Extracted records
*** Block opens ***
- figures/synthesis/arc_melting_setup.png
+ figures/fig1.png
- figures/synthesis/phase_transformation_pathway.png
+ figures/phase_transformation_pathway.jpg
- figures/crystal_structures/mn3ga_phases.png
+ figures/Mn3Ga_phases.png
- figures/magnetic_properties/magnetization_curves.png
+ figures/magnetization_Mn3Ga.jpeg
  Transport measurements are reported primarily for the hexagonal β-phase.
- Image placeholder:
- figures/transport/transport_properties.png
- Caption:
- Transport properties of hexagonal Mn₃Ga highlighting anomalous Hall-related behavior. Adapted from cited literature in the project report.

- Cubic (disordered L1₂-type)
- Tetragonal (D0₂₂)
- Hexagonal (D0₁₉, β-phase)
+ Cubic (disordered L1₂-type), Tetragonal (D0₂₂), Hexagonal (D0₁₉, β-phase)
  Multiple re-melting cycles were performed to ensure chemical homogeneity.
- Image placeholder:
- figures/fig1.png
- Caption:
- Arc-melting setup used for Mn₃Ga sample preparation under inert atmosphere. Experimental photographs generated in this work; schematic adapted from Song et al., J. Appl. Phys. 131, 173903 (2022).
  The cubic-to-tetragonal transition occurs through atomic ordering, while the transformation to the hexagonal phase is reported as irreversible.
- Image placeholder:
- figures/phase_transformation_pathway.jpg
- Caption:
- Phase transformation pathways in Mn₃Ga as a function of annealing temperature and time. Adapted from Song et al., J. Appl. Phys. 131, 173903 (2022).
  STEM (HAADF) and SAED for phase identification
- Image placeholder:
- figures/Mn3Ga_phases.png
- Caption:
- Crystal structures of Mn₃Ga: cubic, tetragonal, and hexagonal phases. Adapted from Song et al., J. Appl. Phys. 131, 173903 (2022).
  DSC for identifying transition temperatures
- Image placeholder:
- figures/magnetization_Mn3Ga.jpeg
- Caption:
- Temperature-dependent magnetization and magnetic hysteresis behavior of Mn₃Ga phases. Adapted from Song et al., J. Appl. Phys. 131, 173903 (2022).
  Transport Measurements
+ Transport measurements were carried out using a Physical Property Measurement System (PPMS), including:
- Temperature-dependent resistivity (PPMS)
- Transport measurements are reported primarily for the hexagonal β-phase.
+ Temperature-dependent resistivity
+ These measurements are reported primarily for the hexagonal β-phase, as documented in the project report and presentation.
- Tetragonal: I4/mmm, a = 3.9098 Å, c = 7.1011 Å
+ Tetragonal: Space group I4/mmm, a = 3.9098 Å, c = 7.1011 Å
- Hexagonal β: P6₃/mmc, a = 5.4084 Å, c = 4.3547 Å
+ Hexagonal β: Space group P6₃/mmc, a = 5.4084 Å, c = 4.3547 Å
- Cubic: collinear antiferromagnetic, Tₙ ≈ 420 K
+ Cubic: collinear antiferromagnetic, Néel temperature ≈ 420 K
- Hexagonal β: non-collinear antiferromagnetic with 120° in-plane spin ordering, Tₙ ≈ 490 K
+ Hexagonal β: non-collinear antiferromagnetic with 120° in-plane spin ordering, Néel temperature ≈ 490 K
*** Block closes ***
■ Work order ■
Tally up the lines in the data that hold the word "group". Only the total should be given.

■ Result ■
2